**Assigned task:** Below are some records. Retype exactly the lines from the one containing "flex; gap: 8px;" through the one containing "width: 380px;", both included, skipping every picture.

**Task material:**

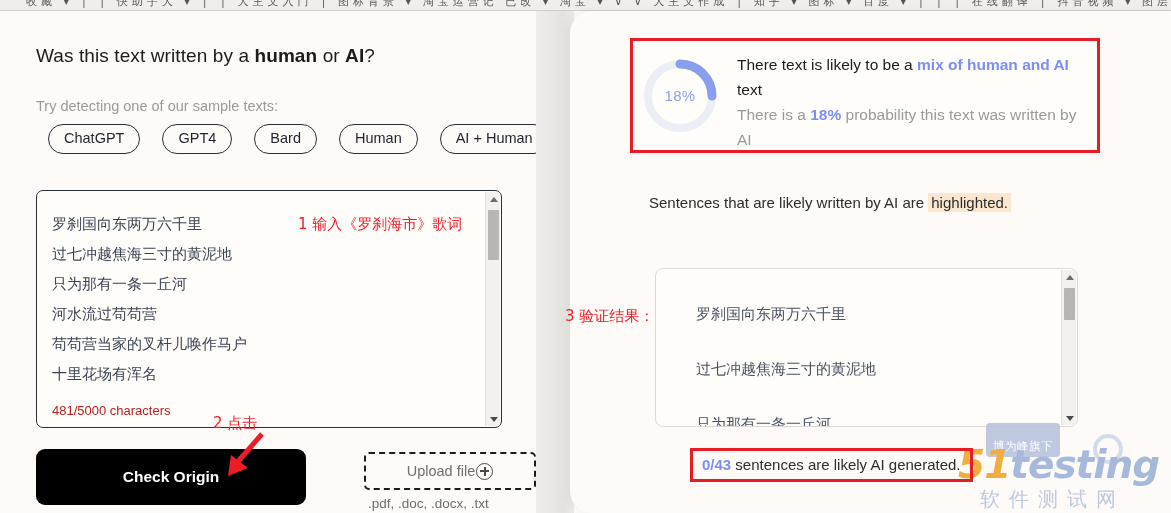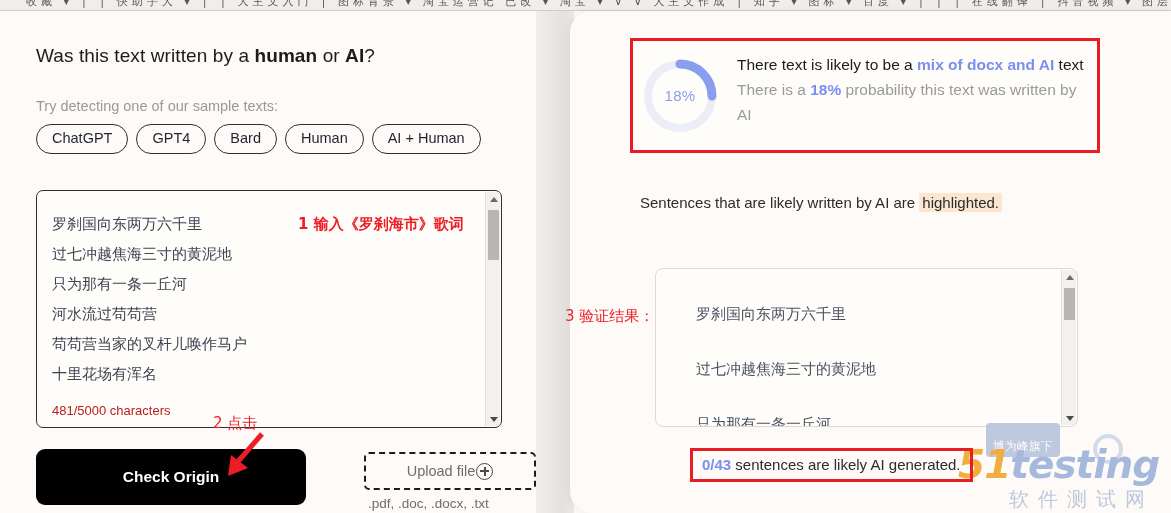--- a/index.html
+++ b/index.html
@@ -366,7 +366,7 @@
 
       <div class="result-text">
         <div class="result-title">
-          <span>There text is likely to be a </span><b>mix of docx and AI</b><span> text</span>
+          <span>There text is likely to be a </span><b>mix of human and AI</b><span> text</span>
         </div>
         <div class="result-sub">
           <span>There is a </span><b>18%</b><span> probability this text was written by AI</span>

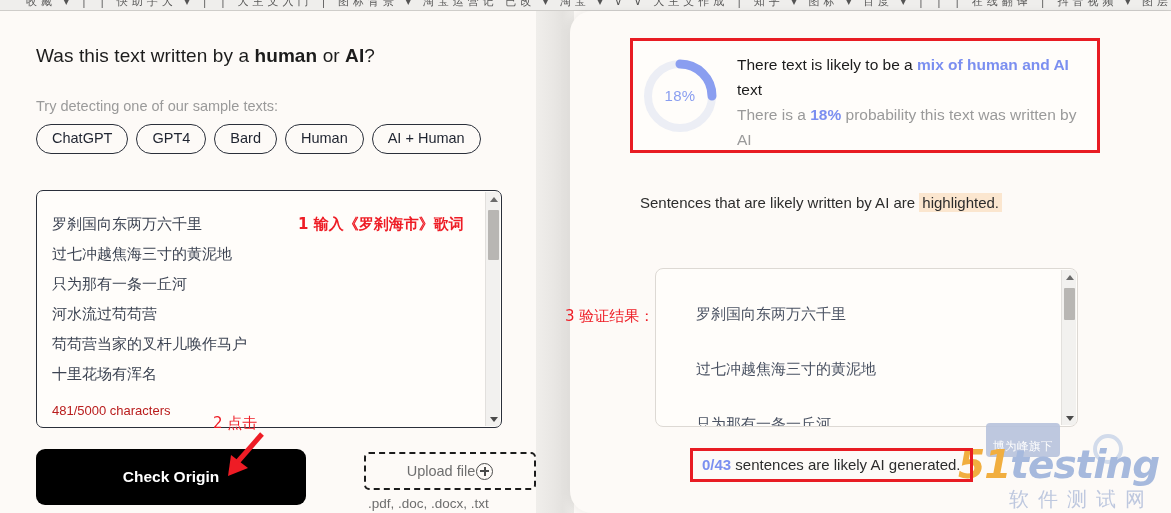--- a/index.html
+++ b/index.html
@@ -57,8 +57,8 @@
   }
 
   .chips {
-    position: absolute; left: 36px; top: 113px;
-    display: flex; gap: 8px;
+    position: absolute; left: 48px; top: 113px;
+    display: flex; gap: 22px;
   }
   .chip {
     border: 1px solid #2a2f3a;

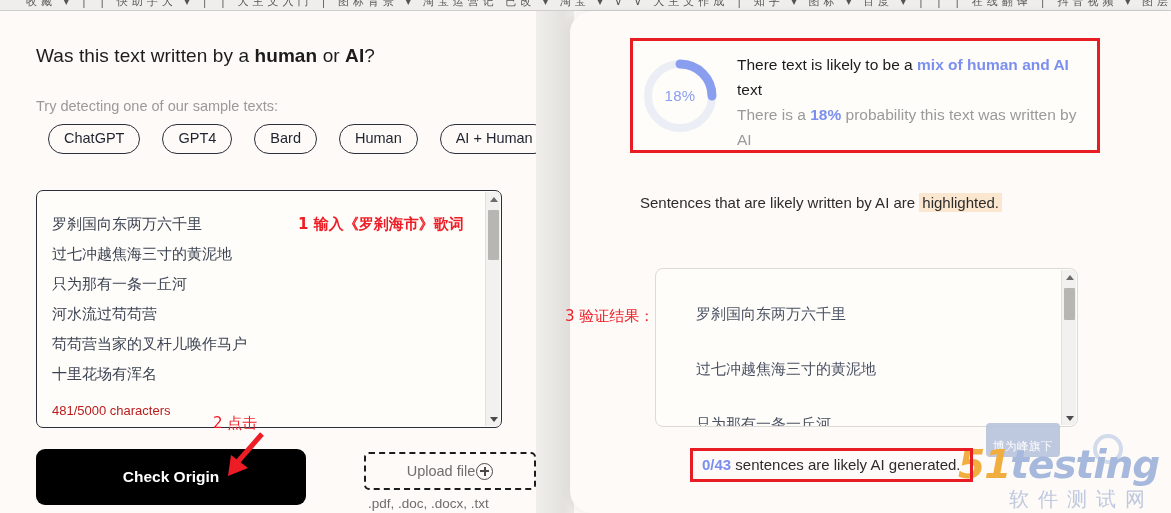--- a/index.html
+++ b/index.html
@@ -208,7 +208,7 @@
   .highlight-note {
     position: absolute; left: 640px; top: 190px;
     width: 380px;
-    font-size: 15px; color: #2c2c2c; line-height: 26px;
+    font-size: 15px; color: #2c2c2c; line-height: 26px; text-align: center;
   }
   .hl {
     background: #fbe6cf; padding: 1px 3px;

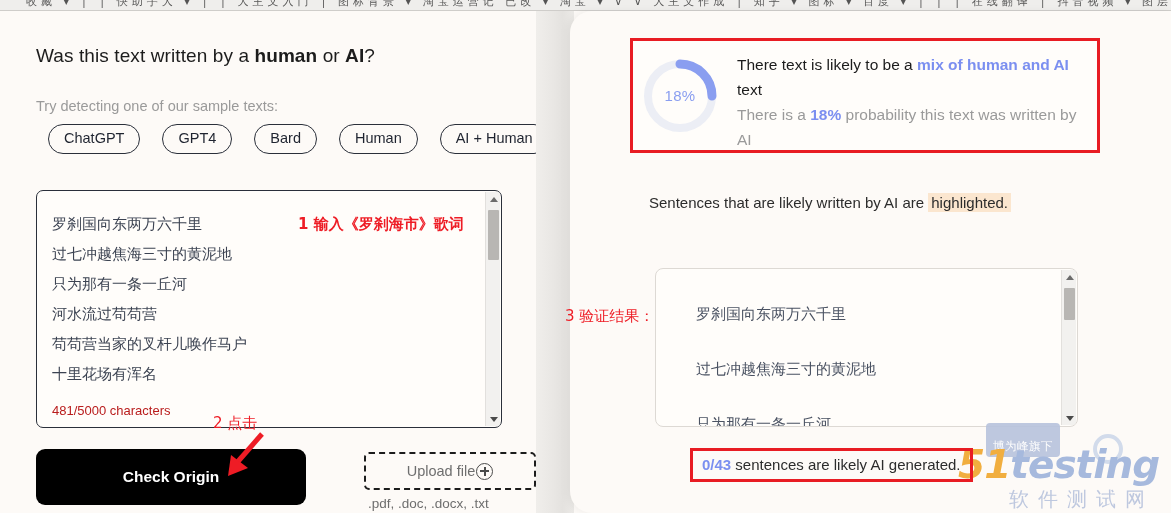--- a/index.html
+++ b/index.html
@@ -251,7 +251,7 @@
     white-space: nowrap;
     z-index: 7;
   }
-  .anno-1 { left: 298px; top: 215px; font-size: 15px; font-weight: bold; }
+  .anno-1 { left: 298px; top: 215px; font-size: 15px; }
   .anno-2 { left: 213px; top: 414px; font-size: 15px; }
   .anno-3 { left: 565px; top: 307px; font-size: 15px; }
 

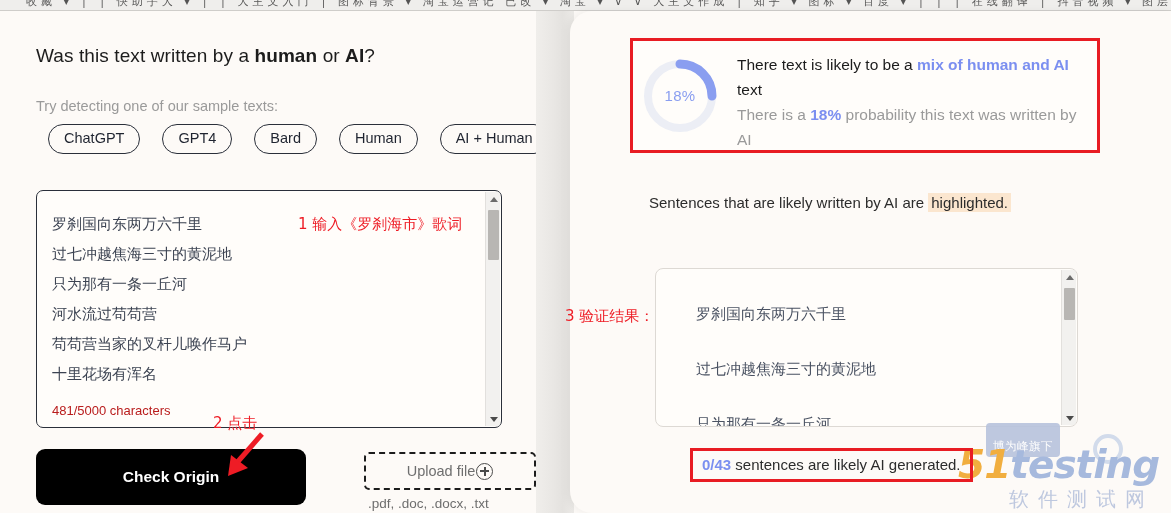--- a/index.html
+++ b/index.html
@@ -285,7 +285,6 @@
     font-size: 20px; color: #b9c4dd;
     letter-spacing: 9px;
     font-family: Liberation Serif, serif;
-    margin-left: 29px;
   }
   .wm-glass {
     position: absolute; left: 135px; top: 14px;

--

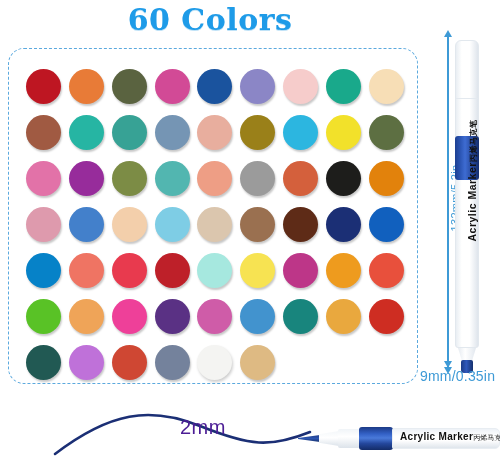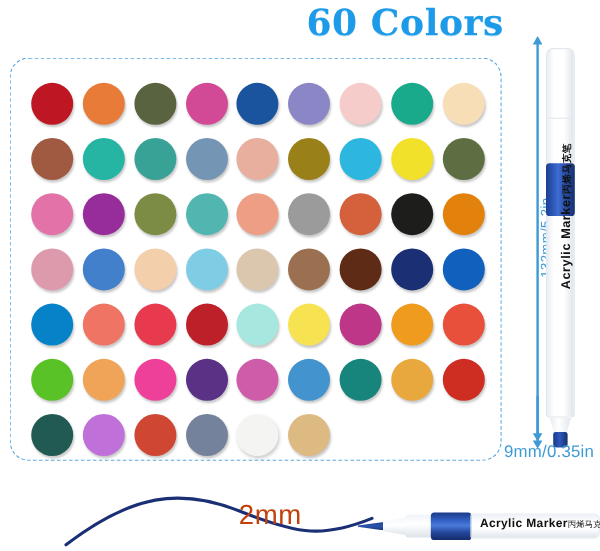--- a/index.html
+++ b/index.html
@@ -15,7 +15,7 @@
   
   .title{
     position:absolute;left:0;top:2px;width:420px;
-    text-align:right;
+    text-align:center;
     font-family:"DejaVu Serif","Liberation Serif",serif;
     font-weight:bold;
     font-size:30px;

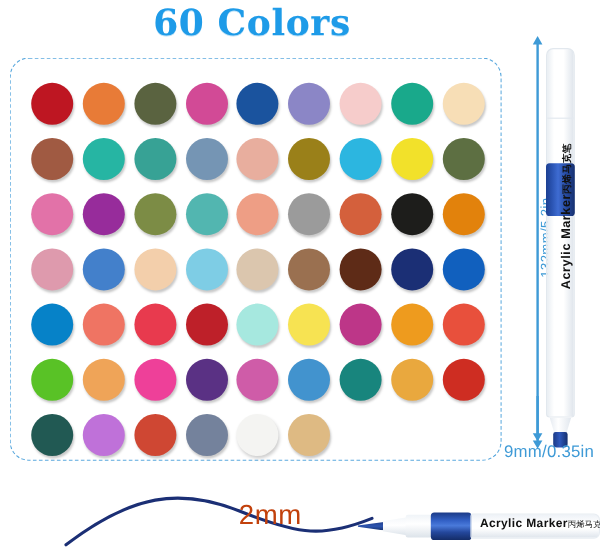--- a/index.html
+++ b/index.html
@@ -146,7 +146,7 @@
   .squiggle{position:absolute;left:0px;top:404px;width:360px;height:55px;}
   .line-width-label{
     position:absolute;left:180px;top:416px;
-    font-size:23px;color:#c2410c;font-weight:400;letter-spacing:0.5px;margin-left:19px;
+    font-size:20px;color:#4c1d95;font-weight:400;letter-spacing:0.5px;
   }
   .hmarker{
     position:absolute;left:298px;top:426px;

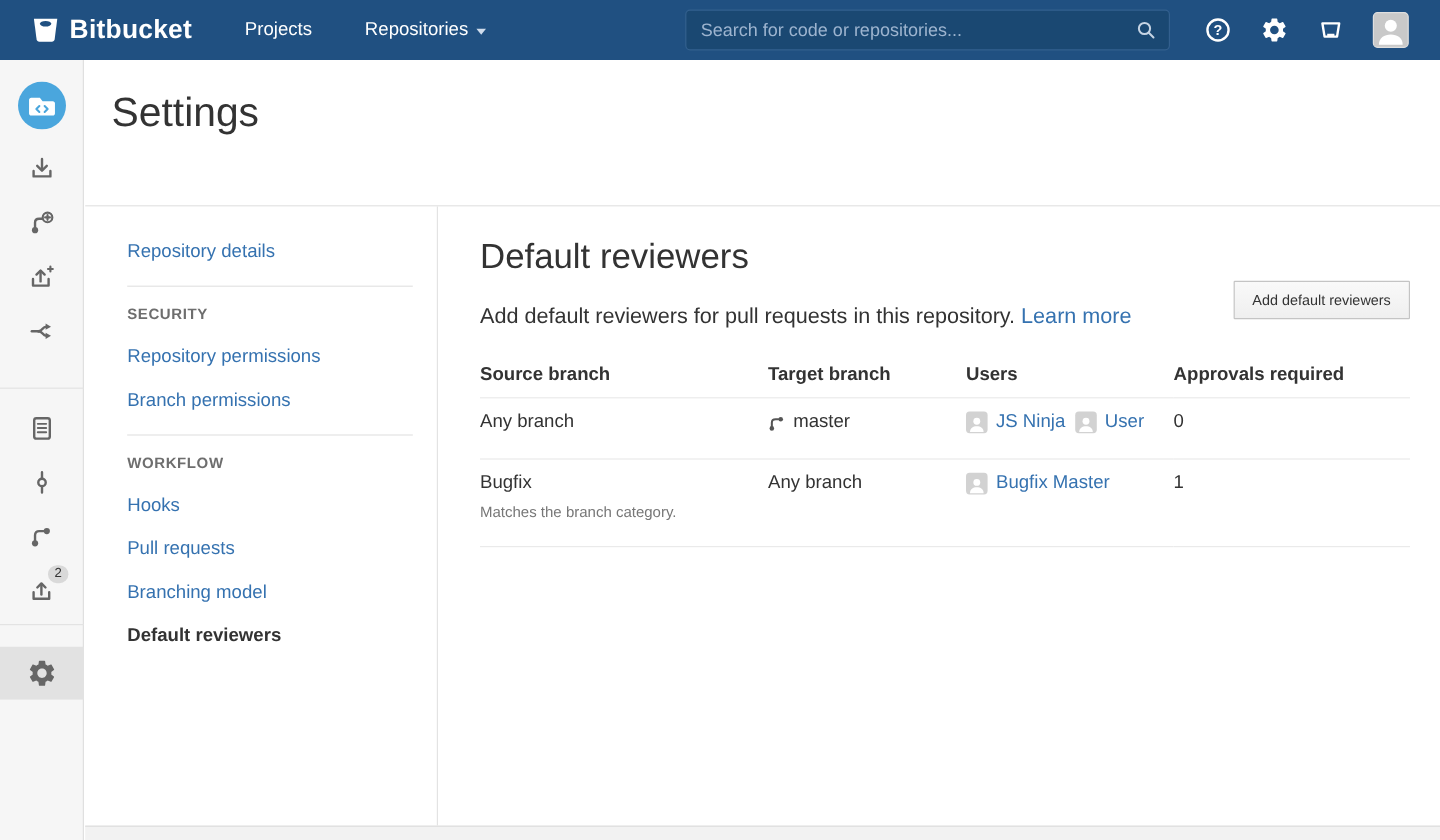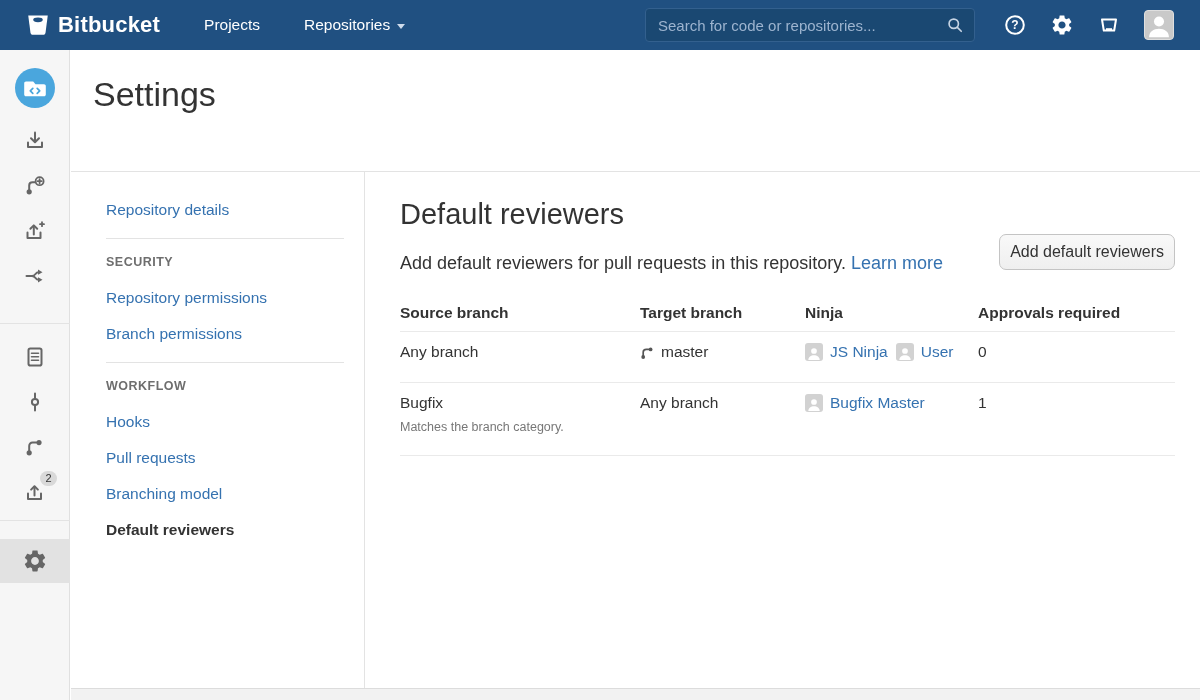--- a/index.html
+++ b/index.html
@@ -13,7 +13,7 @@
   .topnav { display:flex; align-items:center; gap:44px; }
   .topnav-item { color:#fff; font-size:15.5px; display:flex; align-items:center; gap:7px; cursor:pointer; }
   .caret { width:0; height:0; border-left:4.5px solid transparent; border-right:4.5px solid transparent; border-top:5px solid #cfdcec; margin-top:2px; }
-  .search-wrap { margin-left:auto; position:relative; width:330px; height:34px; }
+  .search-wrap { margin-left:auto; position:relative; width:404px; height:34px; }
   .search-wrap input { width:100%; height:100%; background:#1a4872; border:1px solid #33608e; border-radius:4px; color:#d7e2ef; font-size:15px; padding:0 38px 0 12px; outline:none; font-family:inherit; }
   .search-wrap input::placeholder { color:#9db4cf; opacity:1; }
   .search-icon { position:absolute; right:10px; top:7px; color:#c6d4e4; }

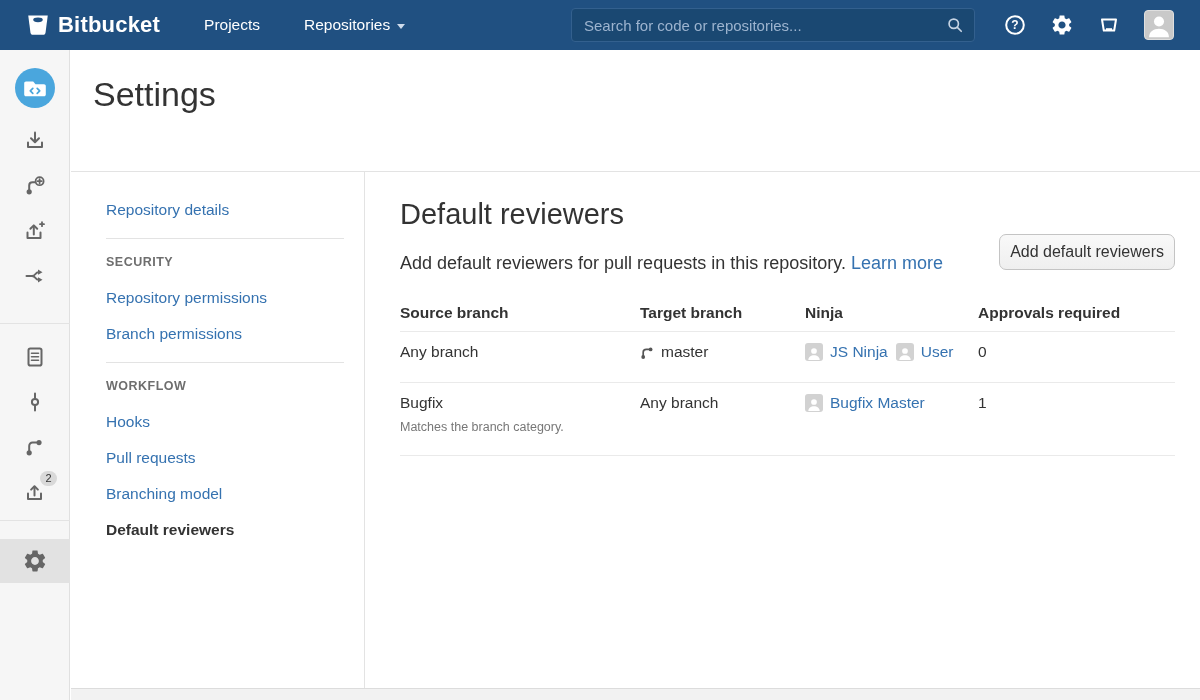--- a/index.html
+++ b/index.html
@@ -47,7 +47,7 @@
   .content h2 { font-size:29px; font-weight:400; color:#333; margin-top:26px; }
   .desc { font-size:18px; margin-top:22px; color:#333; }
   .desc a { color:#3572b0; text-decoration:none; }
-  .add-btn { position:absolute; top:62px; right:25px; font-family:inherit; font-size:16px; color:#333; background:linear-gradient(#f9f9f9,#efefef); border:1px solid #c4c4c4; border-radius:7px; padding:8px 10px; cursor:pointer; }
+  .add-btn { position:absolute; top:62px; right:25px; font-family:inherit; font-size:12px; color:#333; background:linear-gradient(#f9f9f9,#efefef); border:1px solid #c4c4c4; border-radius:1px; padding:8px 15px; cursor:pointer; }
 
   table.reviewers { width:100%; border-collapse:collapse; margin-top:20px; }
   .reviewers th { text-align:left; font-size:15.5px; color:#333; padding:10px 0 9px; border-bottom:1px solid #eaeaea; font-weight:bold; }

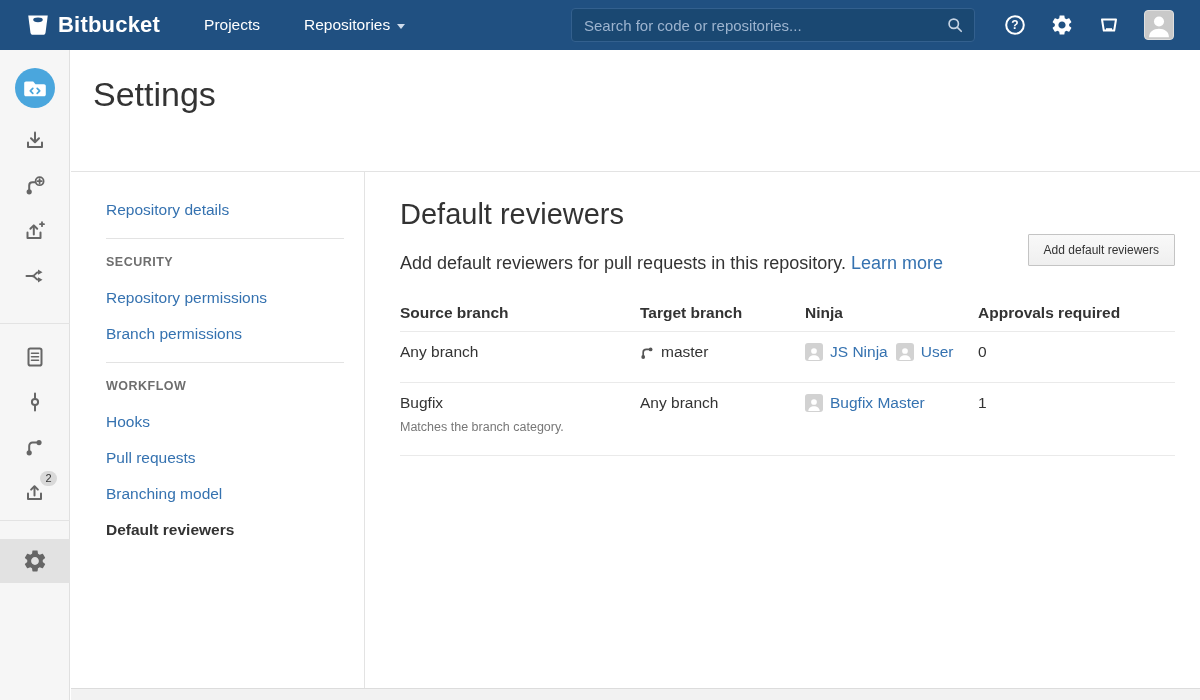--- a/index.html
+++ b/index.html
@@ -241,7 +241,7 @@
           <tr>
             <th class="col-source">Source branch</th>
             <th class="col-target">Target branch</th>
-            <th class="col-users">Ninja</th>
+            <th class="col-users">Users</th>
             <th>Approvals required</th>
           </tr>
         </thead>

**Response to the task:**
-    display: flex; gap: 8px;
+    position: absolute; left: 48px; top: 113px;
+    display: flex; gap: 22px;
   }
   .chip {
     border: 1px solid #2a2f3a;

--- a/index.html
+++ b/index.html
@@ -208,7 +208,7 @@
   .highlight-note {
     position: absolute; left: 640px; top: 190px;
     width: 380px;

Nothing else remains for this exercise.